- _DATA FOR THIS EXERCISE_:
┌────────
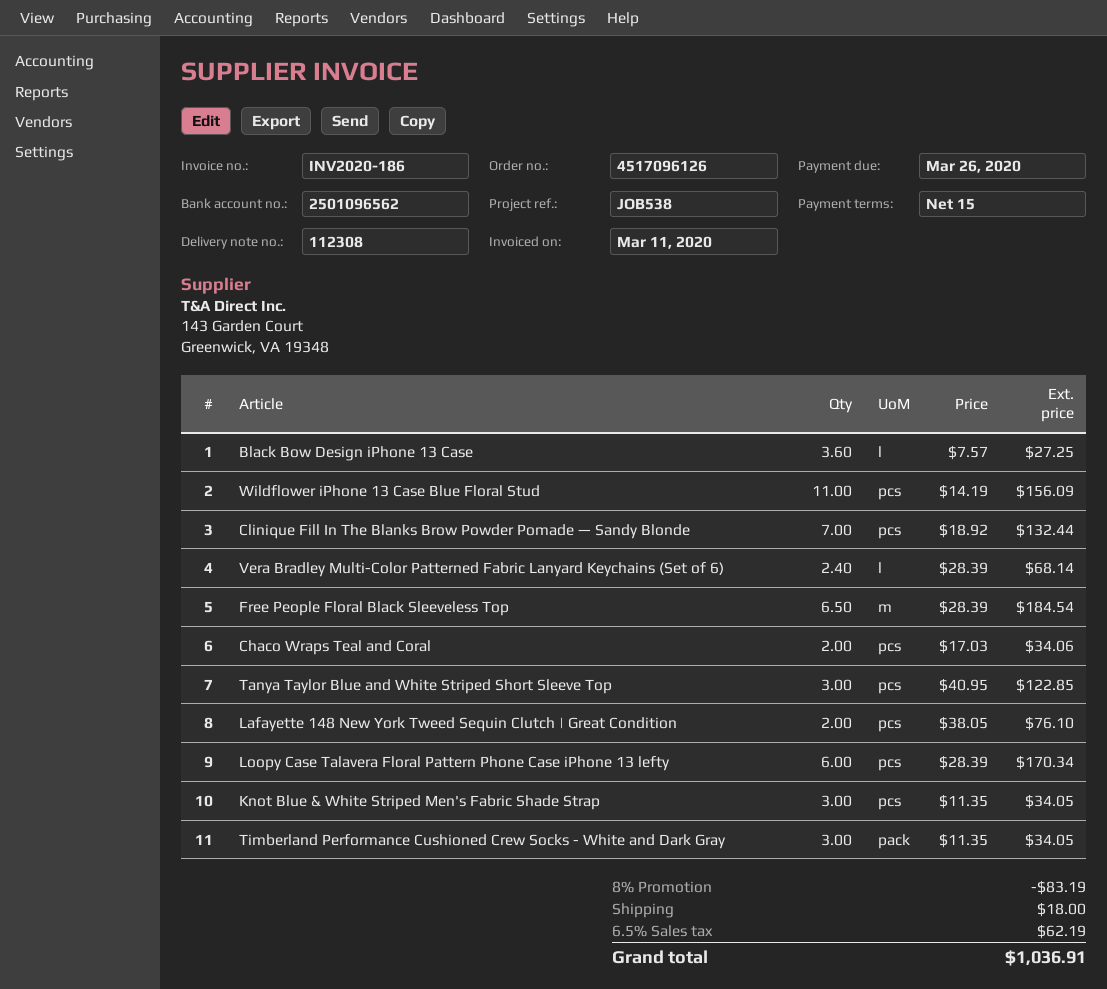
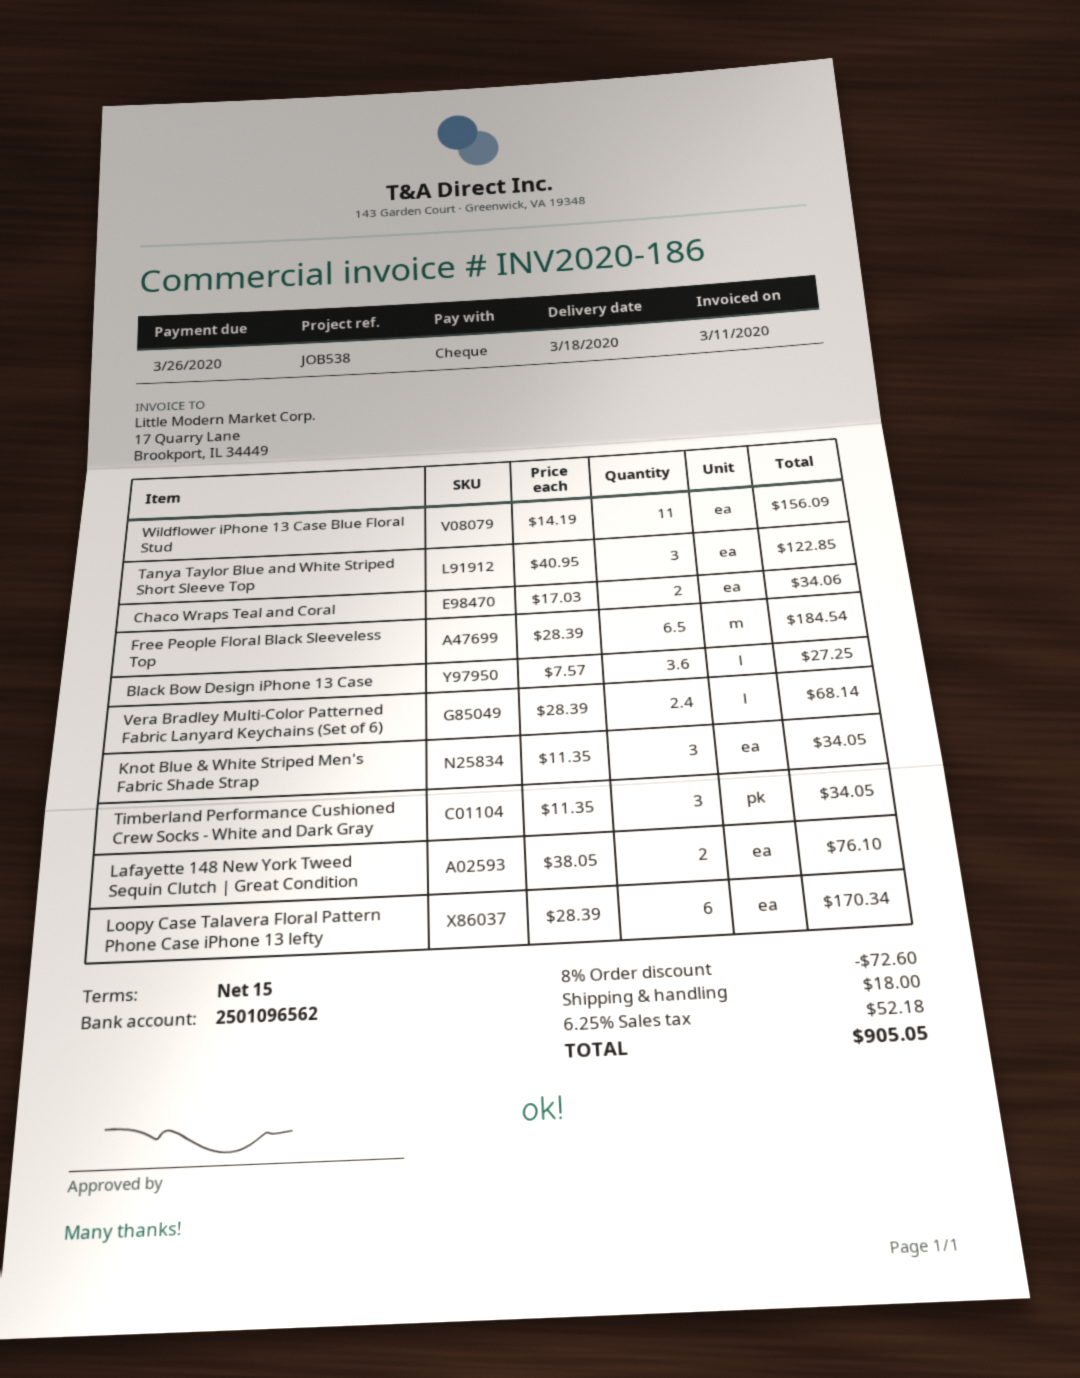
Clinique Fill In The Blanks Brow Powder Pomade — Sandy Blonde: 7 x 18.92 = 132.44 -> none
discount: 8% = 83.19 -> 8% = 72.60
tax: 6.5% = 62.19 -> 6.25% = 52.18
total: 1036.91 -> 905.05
└────────
┌────────
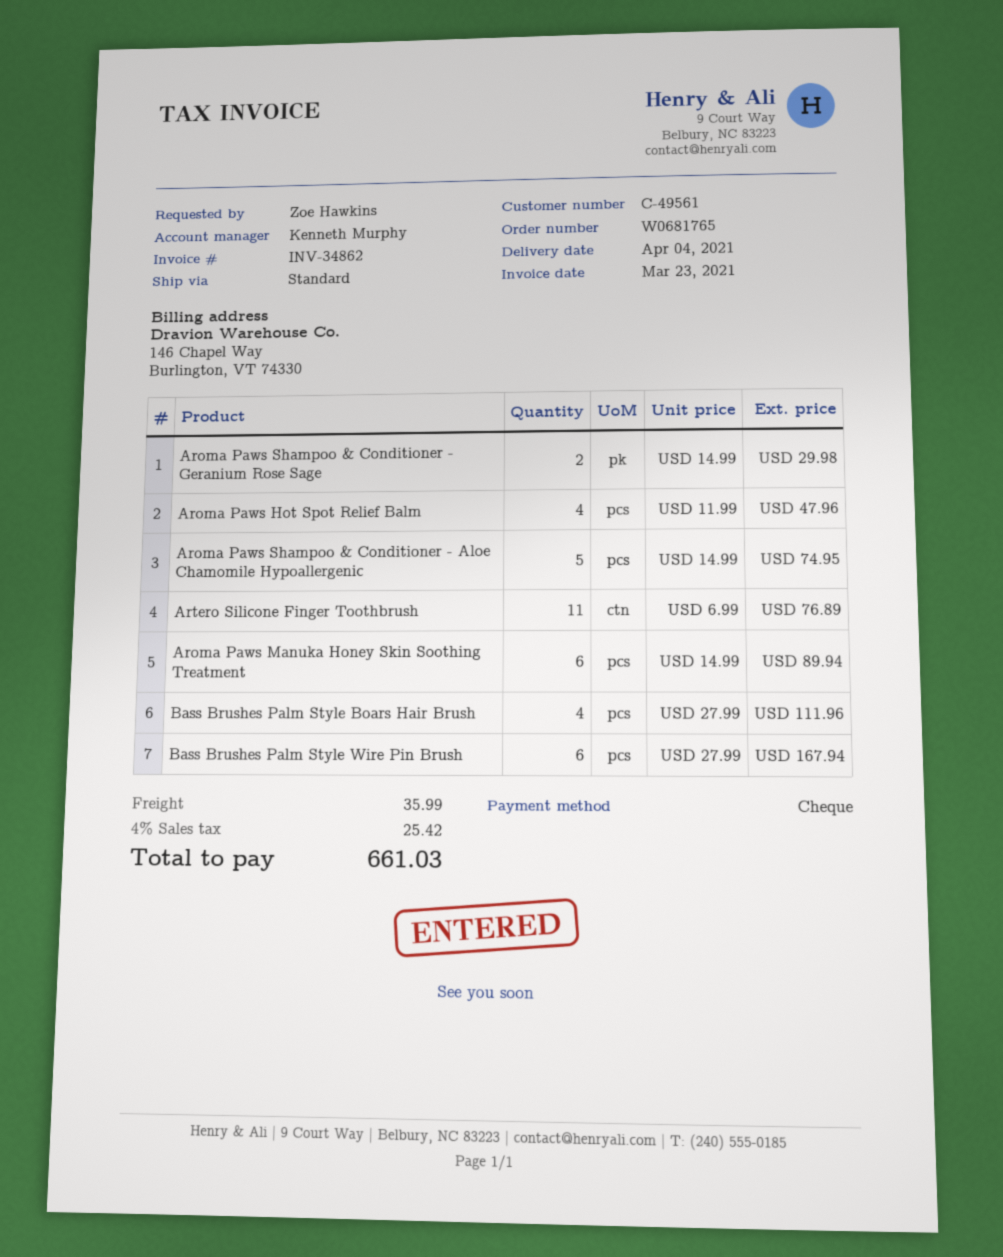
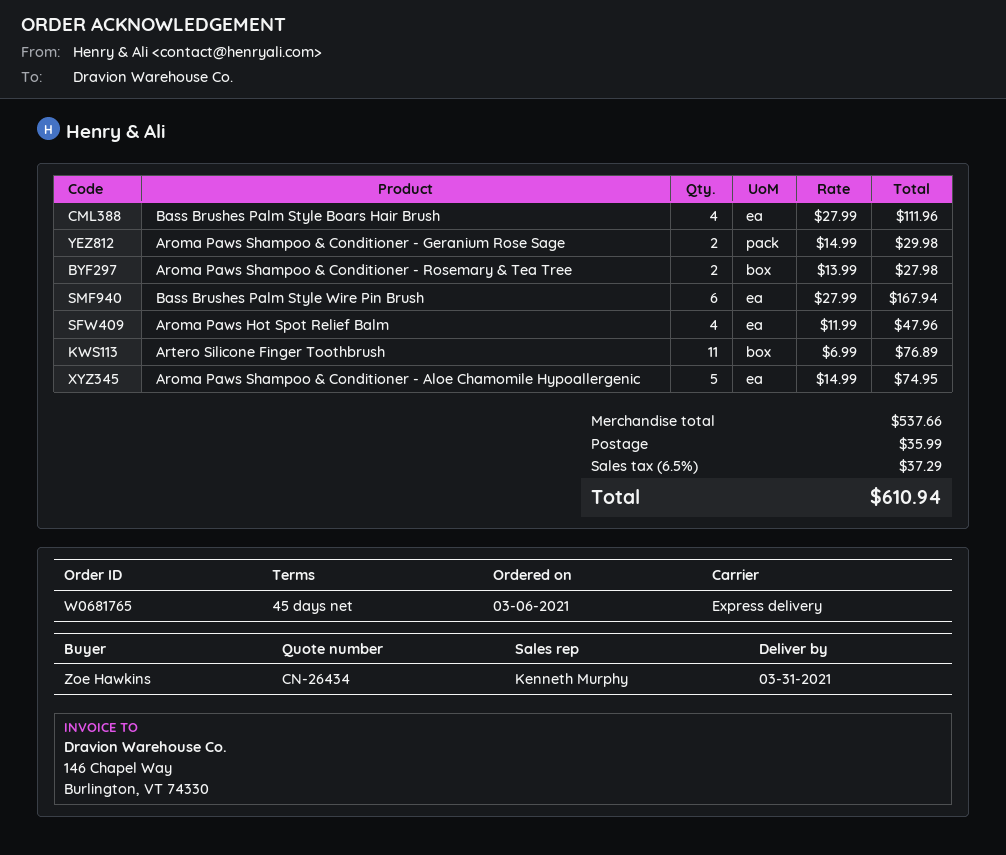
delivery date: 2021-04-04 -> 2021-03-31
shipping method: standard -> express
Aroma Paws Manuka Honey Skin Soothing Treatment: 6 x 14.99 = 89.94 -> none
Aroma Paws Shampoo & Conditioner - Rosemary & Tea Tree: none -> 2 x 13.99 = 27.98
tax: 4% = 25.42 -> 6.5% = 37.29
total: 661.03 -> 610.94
└────────
┌────────
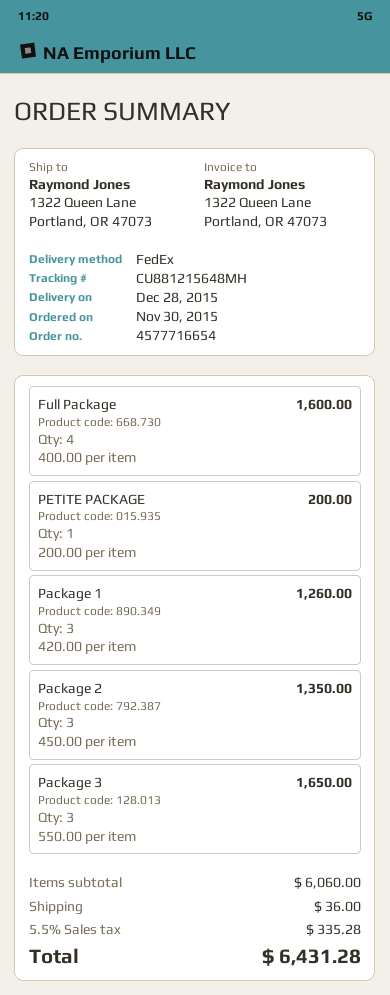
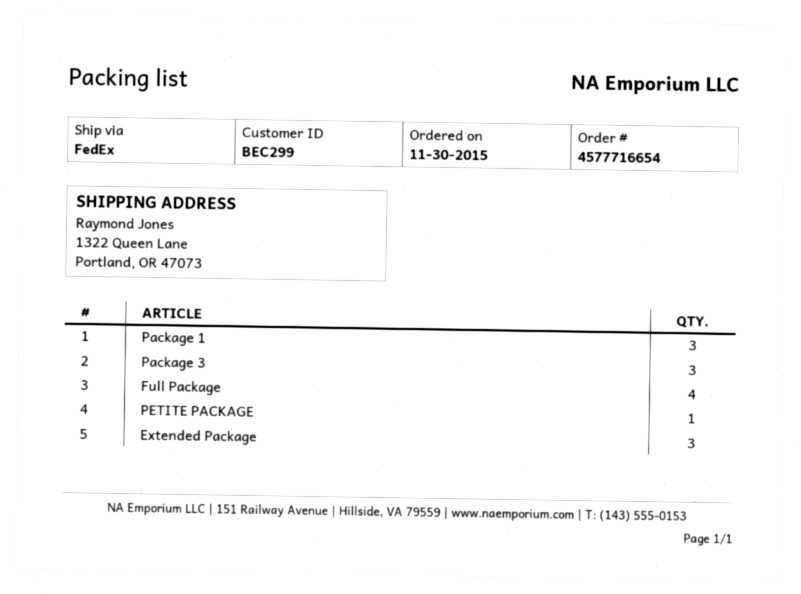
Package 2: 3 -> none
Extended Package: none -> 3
└────────
- _BRIEF_: Using the records above, copy word for word the line with "Clinique Fill In", the line with "total: 1036.91 -> 905.05", and every line between them.

- _SOLUTION_:
Clinique Fill In The Blanks Brow Powder Pomade — Sandy Blonde: 7 x 18.92 = 132.44 -> none
discount: 8% = 83.19 -> 8% = 72.60
tax: 6.5% = 62.19 -> 6.25% = 52.18
total: 1036.91 -> 905.05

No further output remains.